* TASK *
Retype the listing below line for line, but only from the line with "background: #ec4899 ->" down to the line with "font-family: none ->", inclusive. Pictures stay out.

* PROVIDED RECORDS *
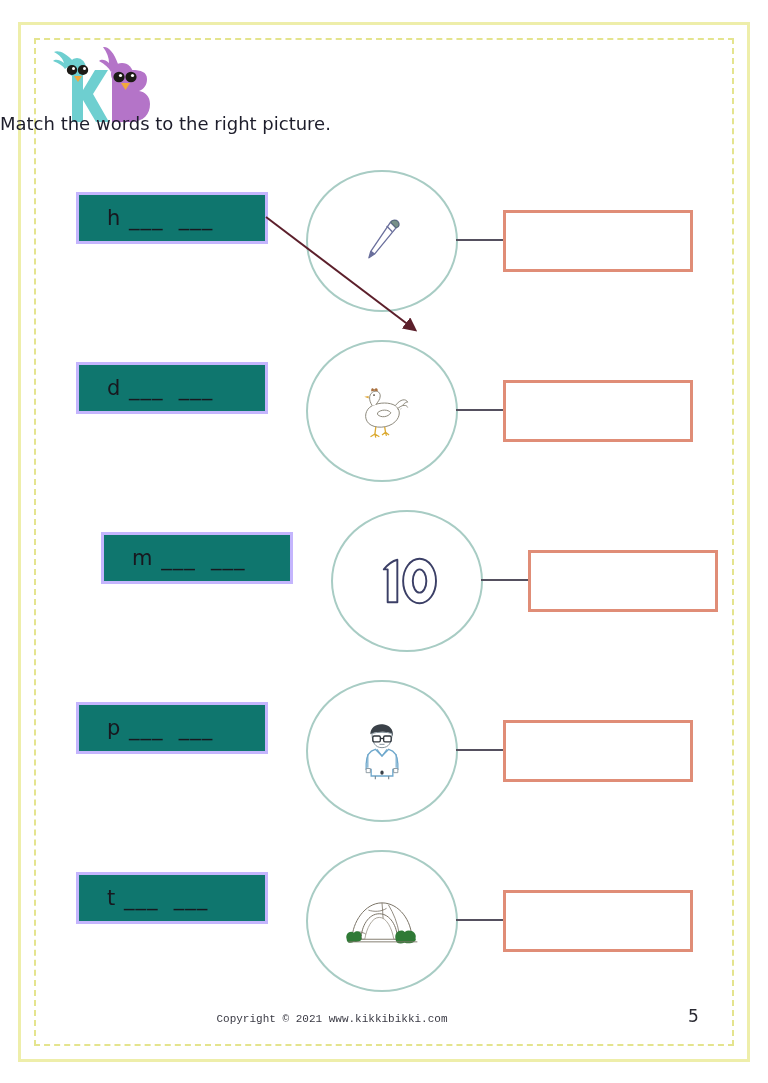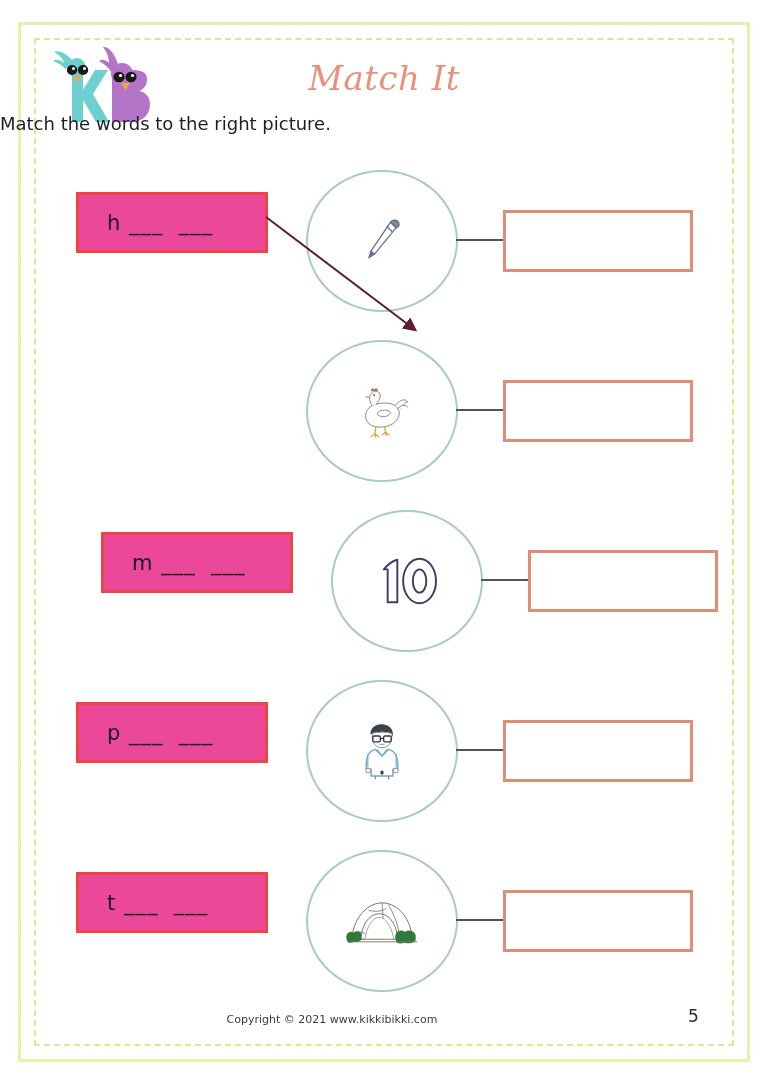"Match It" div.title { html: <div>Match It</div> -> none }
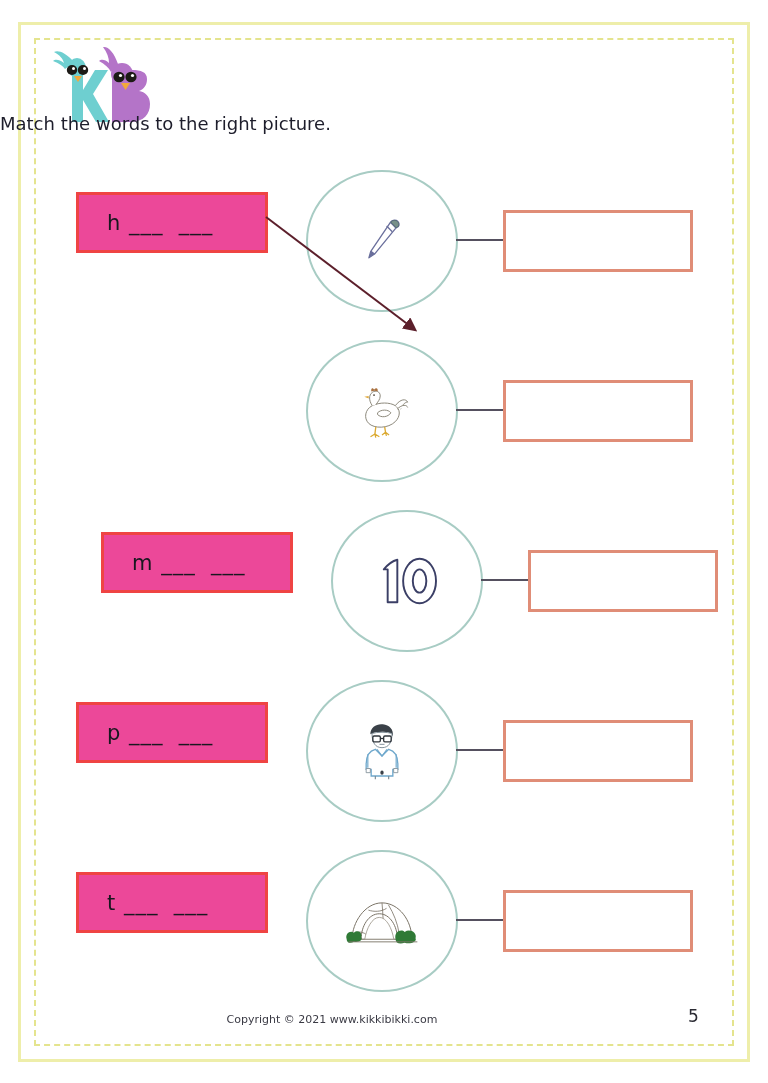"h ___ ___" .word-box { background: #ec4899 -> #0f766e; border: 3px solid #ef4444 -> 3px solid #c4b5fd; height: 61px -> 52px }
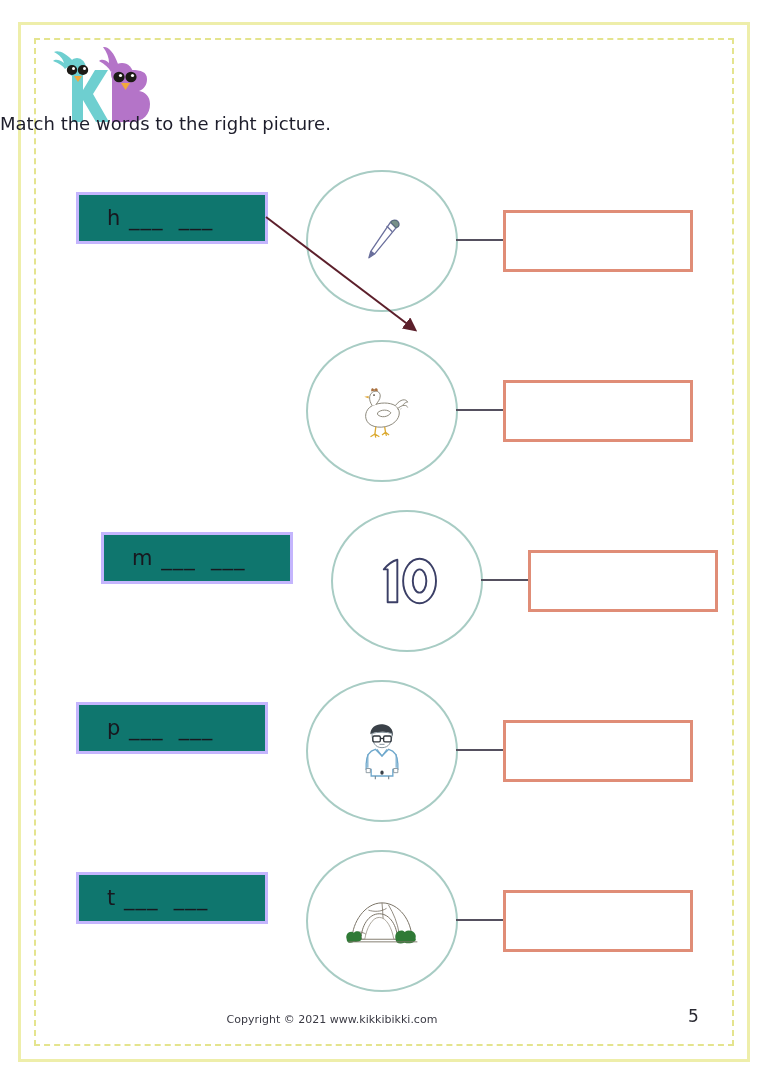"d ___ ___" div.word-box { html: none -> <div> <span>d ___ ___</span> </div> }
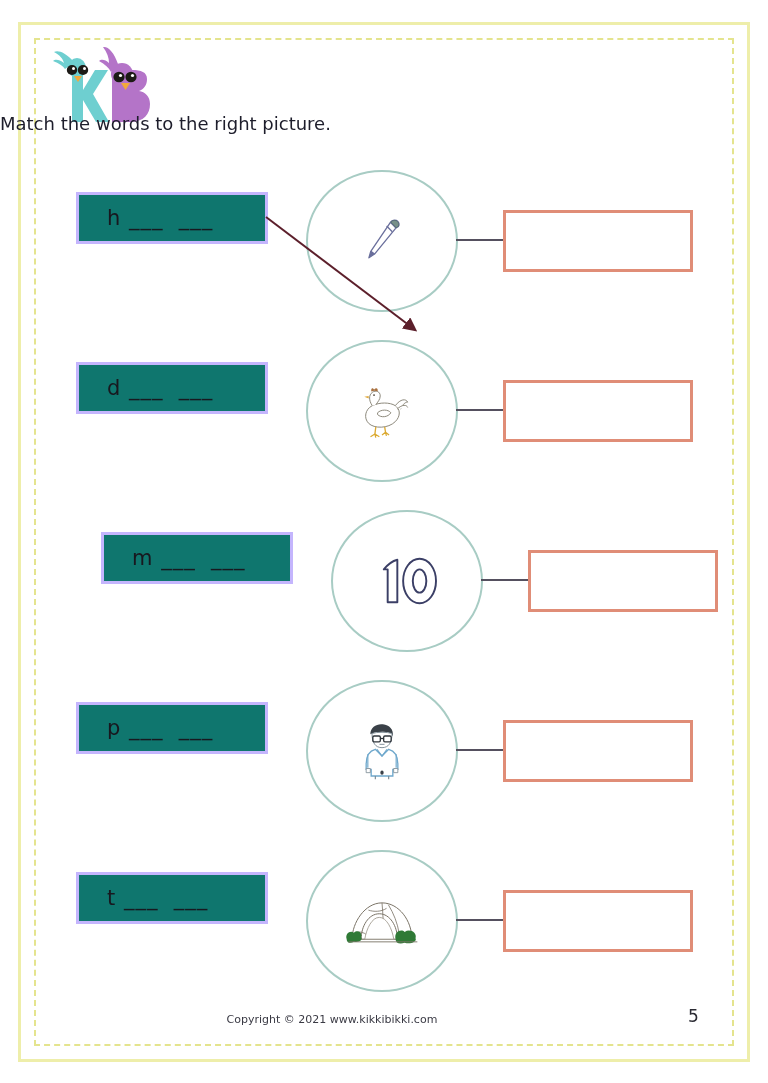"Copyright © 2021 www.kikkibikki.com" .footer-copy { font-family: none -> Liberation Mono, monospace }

--

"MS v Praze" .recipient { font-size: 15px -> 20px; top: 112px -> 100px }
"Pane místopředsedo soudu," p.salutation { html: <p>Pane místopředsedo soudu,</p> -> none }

* EXERCISE ANSWER *
"h ___ ___" .word-box { background: #ec4899 -> #0f766e; border: 3px solid #ef4444 -> 3px solid #c4b5fd; height: 61px -> 52px }
"d ___ ___" div.word-box { html: none -> <div> <span>d ___ ___</span> </div> }
"Copyright © 2021 www.kikkibikki.com" .footer-copy { font-family: none -> Liberation Mono, monospace }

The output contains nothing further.